One last thing: your inputs and outputs cannot be distinguished by the wildcards, meaning that you'll end up with an error Cyclic dependency on rule samtools_merge or RecursionError: maximum recursion depth exceeded in comparison. I suggest you choose a different name for you output. All put together:

# Map start input files
RUN_ID = ["OVCA-1-FRESH-1_S16","OVCA-2-FRESH-1_S16"]
LINES = ["001","002","003","004"]

rule all:
   input:
      expand('{run_id}_realignedFinal.bam', run_id=RUN_ID)
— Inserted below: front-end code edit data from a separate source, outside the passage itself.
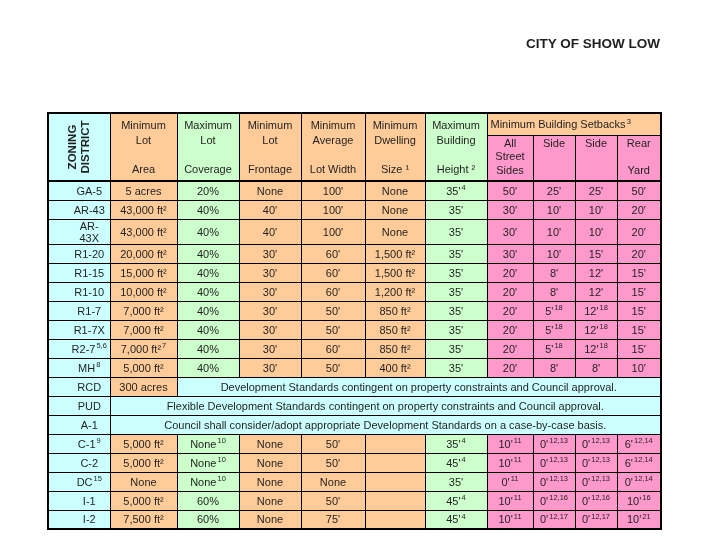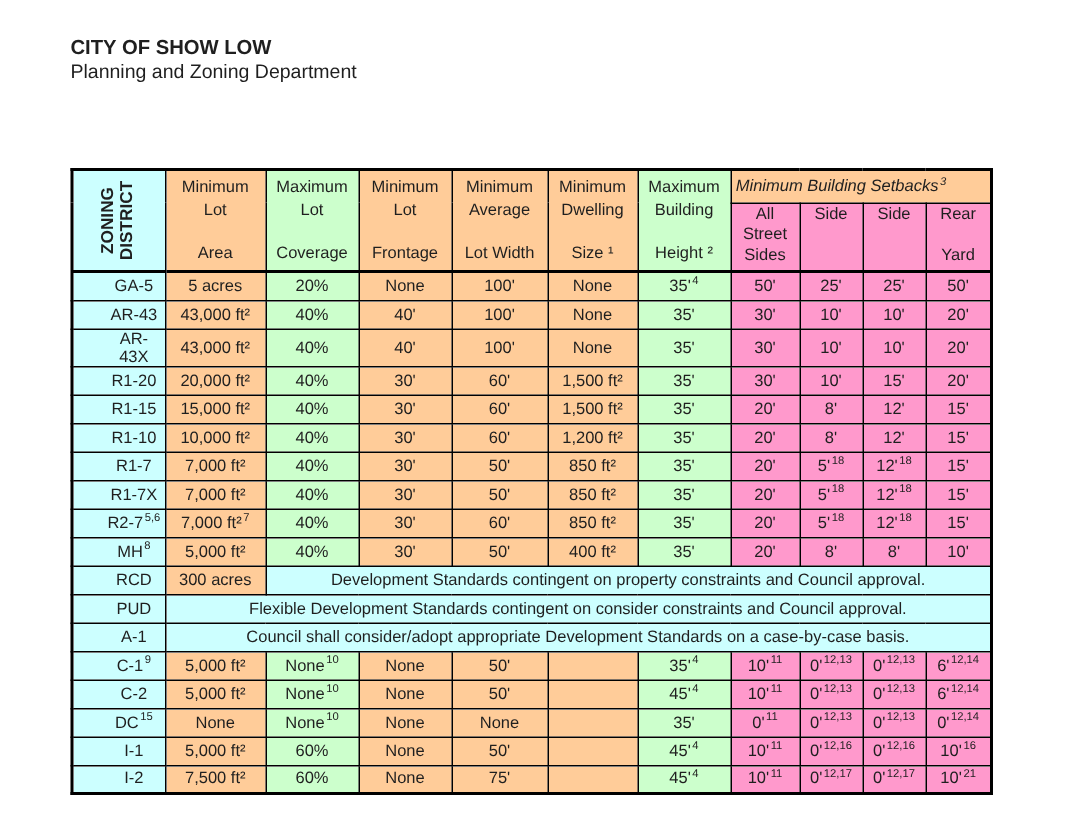--- a/index.html
+++ b/index.html
@@ -1,33 +1,33 @@
 <!DOCTYPE html>
 <html><head>
 <meta charset="utf-8">
 <style>
   html,body{margin:0;padding:0;background:#ffffff;}
   body{width:722px;height:557px;position:relative;overflow:hidden;
        font-family:"Liberation Sans", sans-serif;color:#1f1f1f;}
 
-  .title-block{position:absolute;left:47px;top:24px;width:613px;text-align:left;line-height:16px;}
+  .title-block{position:absolute;left:47px;top:36px;width:613px;text-align:right;line-height:16px;}
   .title-line1{font-size:13.5px;font-weight:bold;}
   .title-line2,.title-line3{font-size:13px;}
 
   table.dev{position:absolute;left:47px;top:112px;border-collapse:collapse;table-layout:fixed;
             border:2px solid #000;}
   td,th{border:1px solid #000;font-size:11px;font-weight:normal;text-align:center;
         padding:0 1px;overflow:hidden;}
   thead tr.h1{height:22px;}
   thead tr.h2{height:46px;}
   tbody tr{height:19px;}
 
   .pre{white-space:pre-line;margin-top:24px;}
   th.main{vertical-align:middle;line-height:14.5px;}
-  th.grp{text-align:left;padding-left:3px;vertical-align:middle;font-style:italic;}
+  th.grp{text-align:left;padding-left:3px;vertical-align:middle;}
   th.sub{vertical-align:top;line-height:13.5px;padding-top:1px;}
   th.corner{vertical-align:middle;position:relative;}
   .rot{position:absolute;left:50%;top:50%;transform:translate(-50%,-50%) rotate(-90deg);
        font-weight:bold;font-size:11.5px;line-height:13px;white-space:pre-line;text-align:center;}
 
   td.lbl{text-align:center;padding-left:21px;}
   td.spn{text-align:center;}
 
   sup{font-size:7.5px;line-height:0;margin-left:1px;}
 
@@ -37,21 +37,20 @@
   .pnk{background:#FF99CC;}
 
   thead th{border-bottom-width:1px;}
   thead tr.h2 th, thead th.bb{border-bottom:2px solid #000;}
 </style>
 </head>
 <body>
 
 <div class="title-block">
   <div class="title-line1">CITY OF SHOW LOW</div>
-  <div class="title-line2">Planning and Zoning Department</div>
 </div>
 
 <table class="dev">
   <colgroup>
     <col style="width:62px">
       <col style="width:67px">
       <col style="width:62px">
       <col style="width:62px">
     <col style="width:64px">
       <col style="width:60px">
@@ -235,21 +234,21 @@
         <td class="pnk"><span>8'</span></td>
         <td class="pnk"><span>10'</span></td>
       </tr>
       <tr>
         <td class="cyn lbl"><span>RCD</span></td>
         <td class="tan"><span>300 acres</span></td>
         <td class="cyn spn" colspan="9"><span>Development Standards contingent on property constraints and Council approval.</span></td>
       </tr>
       <tr>
         <td class="cyn lbl"><span>PUD</span></td>
-        <td class="cyn spn" colspan="10"><span>Flexible Development Standards contingent on consider constraints and Council approval.</span></td>
+        <td class="cyn spn" colspan="10"><span>Flexible Development Standards contingent on property constraints and Council approval.</span></td>
       </tr>
       <tr>
         <td class="cyn lbl"><span>A-1</span></td>
         <td class="cyn spn" colspan="10"><span>Council shall consider/adopt appropriate Development Standards on a case-by-case basis.</span></td>
       </tr>
       <tr>
         <td class="cyn lbl"><span>C-1</span><sup>9</sup></td>
         <td class="tan"><span>5,000 ft²</span></td>
         <td class="grn"><span>None</span><sup>10</sup></td>
         <td class="tan"><span>None</span></td>

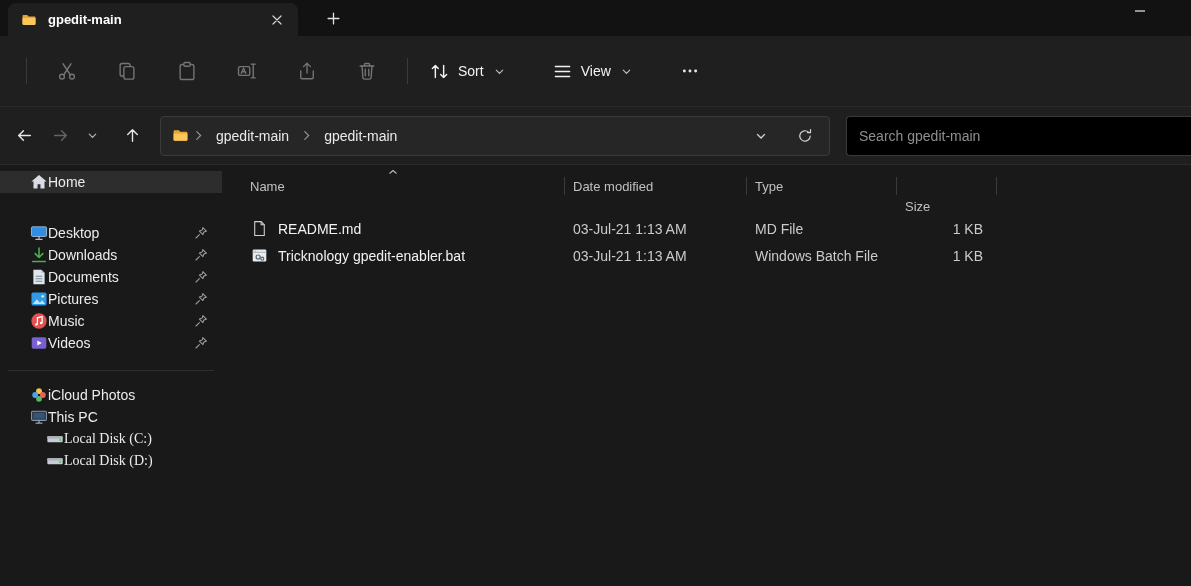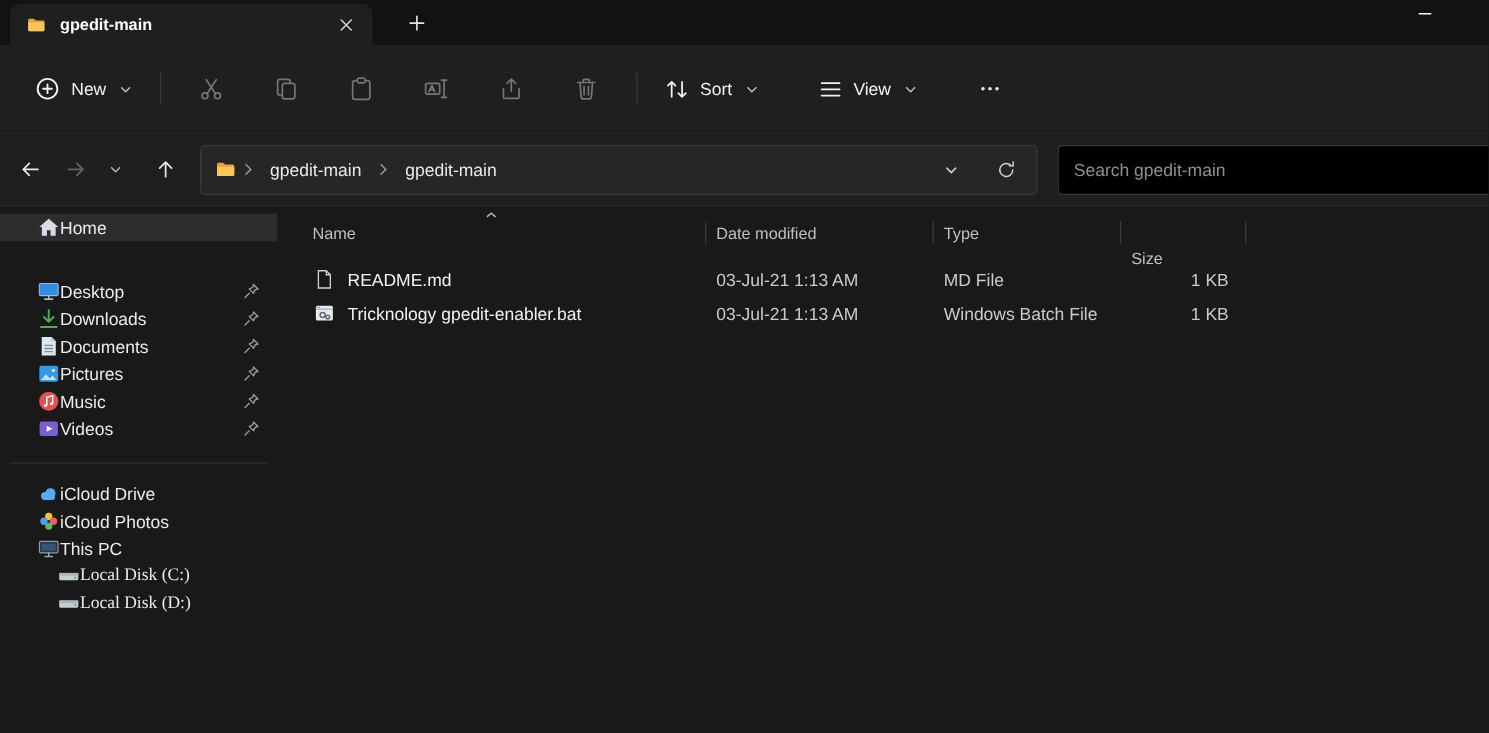--- a/index.html
+++ b/index.html
@@ -91,21 +91,21 @@
   .main { flex:1; position:relative; overflow:hidden; }
   .headers { display:flex; align-items:center; height:28px; margin-top:7px; color:#c0c0c0; font-size:13px; }
   .hcell { position:relative; height:100%; display:flex; align-items:center;text-align:right; }
   .hcell.name { width:342px; padding-left:28px; }
   .hcell.date { width:181px; padding-left:8px; }
   .hcell.type { width:149px; padding-left:8px; }
   .hcell.size { width:99px; padding-left:8px;margin-top:40px; }
   .vsep { width:1px; height:18px; background:#3a3a3a; }
   .sort-caret { position:absolute; top:-3px; left:50%; transform:translateX(-50%); }
   .rows { margin-top:10px; }
-  .file-row { display:flex; align-items:center; height:27px; color:#cbcbcb; }
+  .file-row { display:flex; align-items:flex-end; height:27px; color:#cbcbcb; }
   .fcell { white-space:nowrap; overflow:hidden; }
   .fcell.name { width:343px; padding-left:28px; display:flex; align-items:center; gap:10px; color:#f2f2f2; }
   .fcell.date { width:182px; padding-left:8px; }
   .fcell.type { width:150px; padding-left:8px; }
   .fcell.size { width:100px; padding-right:14px; text-align:right; }
 </style>
 </head>
 <body>
 
 <div class="window">
@@ -137,34 +137,20 @@
     <button class="minimize-btn">
       <span>
           <svg width="12" height="12" viewBox="0 0 12 12" stroke="currentColor" stroke-width="1.1">
             <path d="M1 6h10"></path>
           </svg>
         </span>
     </button>
   </div>
 
   <div class="commandbar">
-    <button class="cmd-btn">
-      <span>
-          <svg width="20" height="20" viewBox="0 0 16 16" fill="none" stroke="currentColor" stroke-width="1.2" stroke-linecap="round">
-            <circle cx="8" cy="8" r="6.3"></circle>
-            <path d="M8 5.2v5.6M5.2 8h5.6"></path>
-          </svg>
-        </span>
-      <span>New</span>
-      <span class="cmd-chevron">
-          <svg width="11" height="11" viewBox="0 0 12 12" fill="none" stroke="currentColor" stroke-width="1.3" stroke-linecap="round">
-            <path d="M2.5 4.5L6 8l3.5-3.5"></path>
-          </svg>
-        </span>
-    </button>
 
     <div class="toolbar-divider"></div>
 
     <button class="cmd-icon-btn">
       <span>
           <svg width="20" height="20" viewBox="0 0 16 16" fill="none" stroke="currentColor" stroke-width="1.1">
             <circle cx="4" cy="12.5" r="1.9"></circle>
             <circle cx="12" cy="12.5" r="1.9"></circle>
             <path d="M5.3 11.2L11.2 2.2M10.7 11.2L4.8 2.2" stroke-linecap="round"></path>
           </svg>
@@ -442,32 +428,20 @@
               <path d="M8.8 1.6l3.6 3.6-1.7.4a1.2 1.2 0 0 0-.87.7l-.93 2.3-3.5-3.5 2.3-.93a1.2 1.2 0 0 0 .7-.87l.4-1.7z"></path>
               <path d="M5.4 8.6L2 12"></path>
             </svg>
           </span>
       </div>
 
       <div class="side-divider-wrap">
           <div class="side-divider"></div>
         </div>
 
-      <div class="side-item">
-        <span class="side-icon">
-            <svg width="18" height="18" viewBox="0 0 16 16">
-              <g fill="#5aa9f6">
-                <circle cx="5.4" cy="9.6" r="2.9"></circle>
-                <circle cx="9.2" cy="7.6" r="3.6"></circle>
-                <rect x="4" y="9" width="8.5" height="3.4" rx="1.7"></rect>
-              </g>
-            </svg>
-          </span>
-        <span>iCloud Drive</span>
-      </div>
 
       <div class="side-item">
         <span class="side-icon">
             <svg width="18" height="18" viewBox="0 0 16 16">
               <circle cx="8" cy="4.6" r="2.6" fill="#f6c243"></circle>
               <circle cx="11.4" cy="8" r="2.6" fill="#ef5d5d"></circle>
               <circle cx="8" cy="11.4" r="2.6" fill="#59b95c"></circle>
               <circle cx="4.6" cy="8" r="2.6" fill="#4b9ef0"></circle>
             </svg>
           </span>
# Map input files for merging. This function should collect all
# BAM files that match the {run_id} wildcard.
def samtools_merge_inputs(wildcards):
   files = expand('{run_id}_L{line}_realigned.bam', run_id=wildcards.run_id, line=LINES)
   return files

# Perform BAM merging.
rule samtools_merge:
   input:
      samtools_merge_inputs
   output:
      '{run_id}_realignedFinal.bam'
   shell:
      'samtools merge -h {input} {output}'

Haven't check your shell command but my doc says:
Usage: samtools merge [-nurlf] [-h inh.sam] [-b <bamlist.fofn>] <out.bam> <in1.bam> [<in2.bam> ... <inN.bam>]